[Opening Data section section]
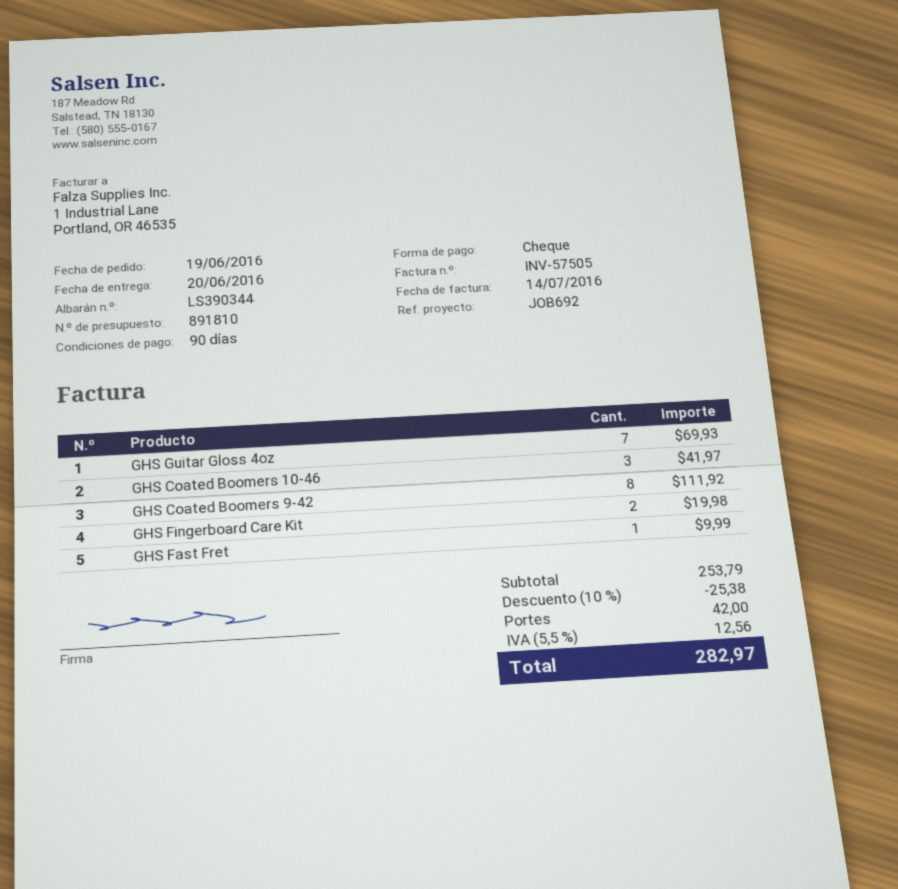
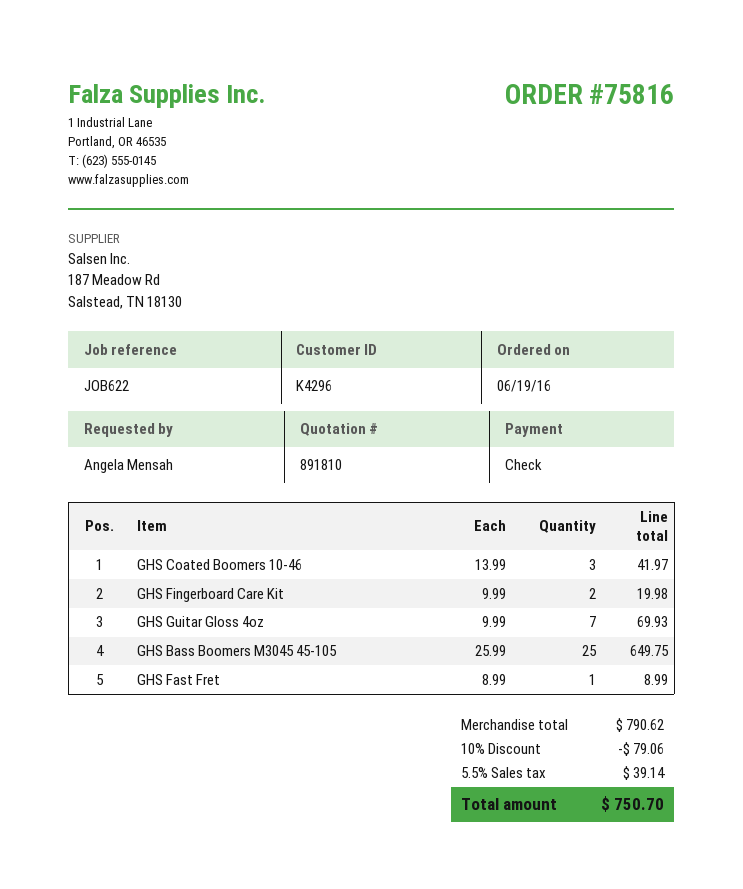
reference: JOB692 -> JOB622
GHS Coated Boomers 9-42: 8 for 111.92 -> none
GHS Fast Fret: 1 for 9.99 -> 1 for 8.99
GHS Bass Boomers M3045 45-105: none -> 25 for 649.75
subtotal: 253.79 -> 790.62
discount: 10% = 25.38 -> 10% = 79.06
shipping: 42.00 -> none
tax: 5.5% = 12.56 -> 5.5% = 39.14
total: 282.97 -> 750.70

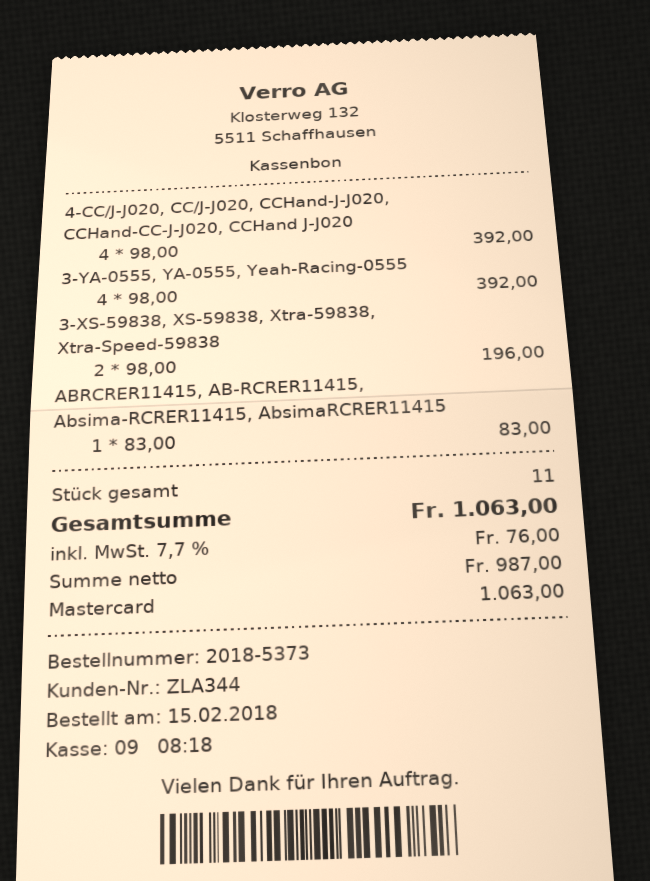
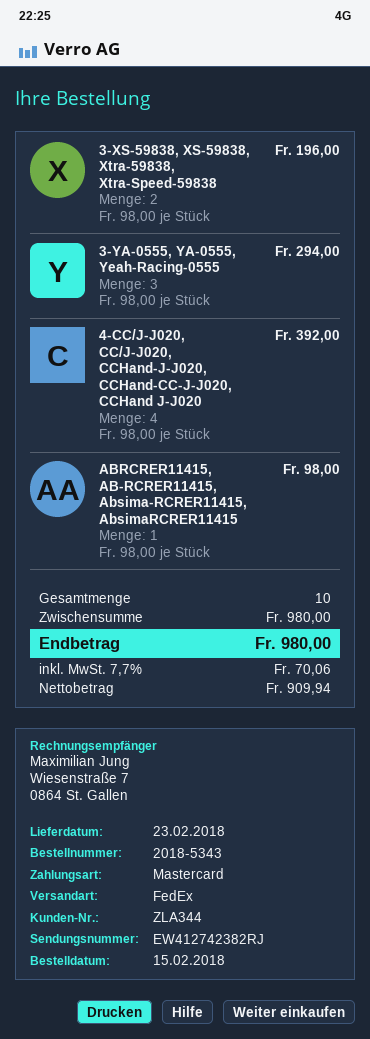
order number: 2018-5373 -> 2018-5343
3-YA-0555, YA-0555, Yeah-Racing-0555: 4 x 98.00 = 392.00 -> 3 x 98.00 = 294.00
ABRCRER11415, AB-RCRER11415, Absima-RCRER11415, AbsimaRCRER11415: 1 x 83.00 = 83.00 -> 1 x 98.00 = 98.00
total quantity: 11 -> 10
net: 987.00 -> 909.94
tax: 7.7% = 76.00 -> 7.7% = 70.06
total: 1063.00 -> 980.00

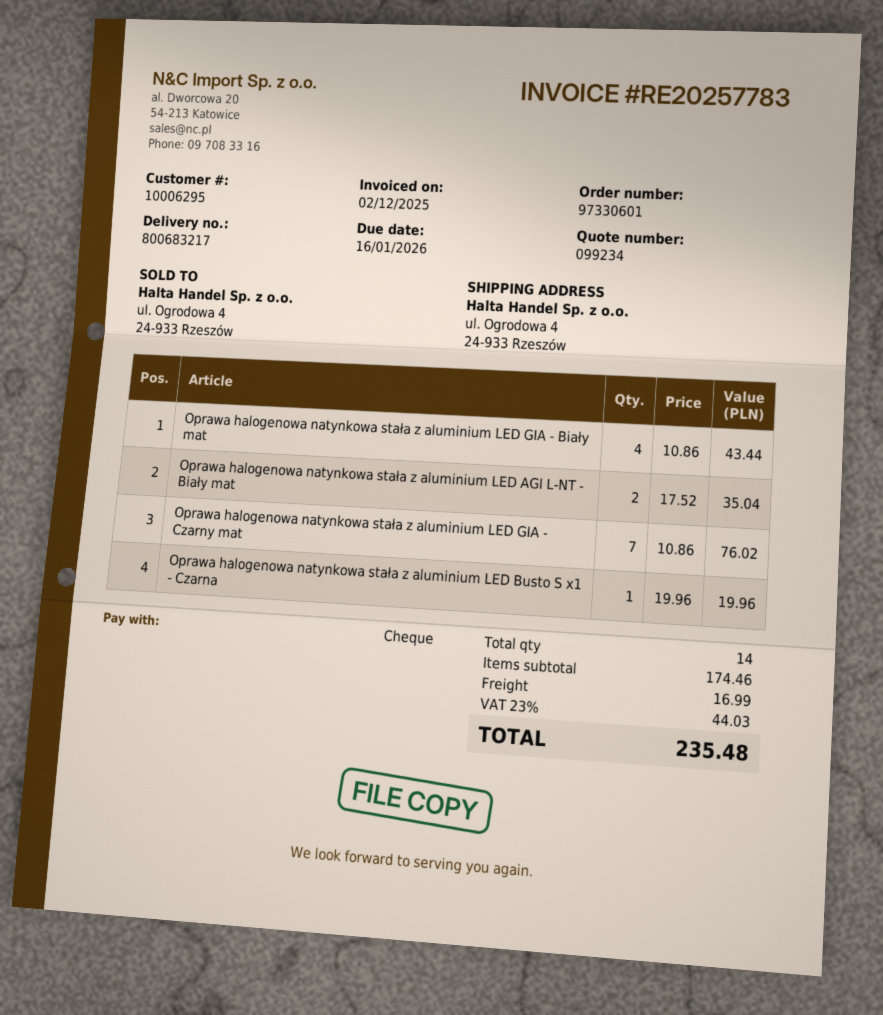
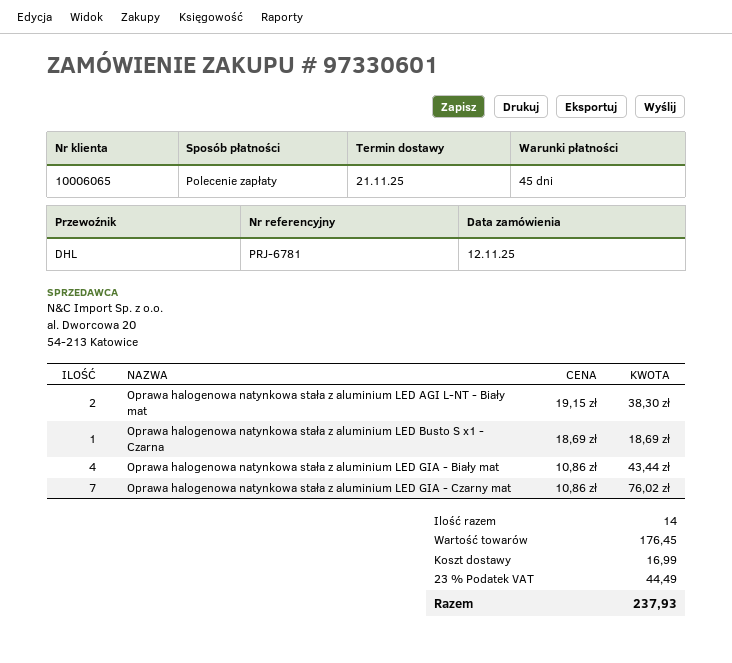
customer number: 10006295 -> 10006065
payment method: cheque -> direct debit
Oprawa halogenowa natynkowa stała z aluminium LED AGI L-NT - Biały mat: 2 x 17.52 = 35.04 -> 2 x 19.15 = 38.30
Oprawa halogenowa natynkowa stała z aluminium LED Busto S x1 - Czarna: 1 x 19.96 = 19.96 -> 1 x 18.69 = 18.69
subtotal: 174.46 -> 176.45
tax: 23% = 44.03 -> 23% = 44.49
total: 235.48 -> 237.93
[Closing Data section section]
§ **Task item**
Should a picture appear among the entries above, omit it and repeat everything else exactly.

§ **Answer to the exercise**
reference: JOB692 -> JOB622
GHS Coated Boomers 9-42: 8 for 111.92 -> none
GHS Fast Fret: 1 for 9.99 -> 1 for 8.99
GHS Bass Boomers M3045 45-105: none -> 25 for 649.75
subtotal: 253.79 -> 790.62
discount: 10% = 25.38 -> 10% = 79.06
shipping: 42.00 -> none
tax: 5.5% = 12.56 -> 5.5% = 39.14
total: 282.97 -> 750.70

order number: 2018-5373 -> 2018-5343
3-YA-0555, YA-0555, Yeah-Racing-0555: 4 x 98.00 = 392.00 -> 3 x 98.00 = 294.00
ABRCRER11415, AB-RCRER11415, Absima-RCRER11415, AbsimaRCRER11415: 1 x 83.00 = 83.00 -> 1 x 98.00 = 98.00
total quantity: 11 -> 10
net: 987.00 -> 909.94
tax: 7.7% = 76.00 -> 7.7% = 70.06
total: 1063.00 -> 980.00

customer number: 10006295 -> 10006065
payment method: cheque -> direct debit
Oprawa halogenowa natynkowa stała z aluminium LED AGI L-NT - Biały mat: 2 x 17.52 = 35.04 -> 2 x 19.15 = 38.30
Oprawa halogenowa natynkowa stała z aluminium LED Busto S x1 - Czarna: 1 x 19.96 = 19.96 -> 1 x 18.69 = 18.69
subtotal: 174.46 -> 176.45
tax: 23% = 44.03 -> 23% = 44.49
total: 235.48 -> 237.93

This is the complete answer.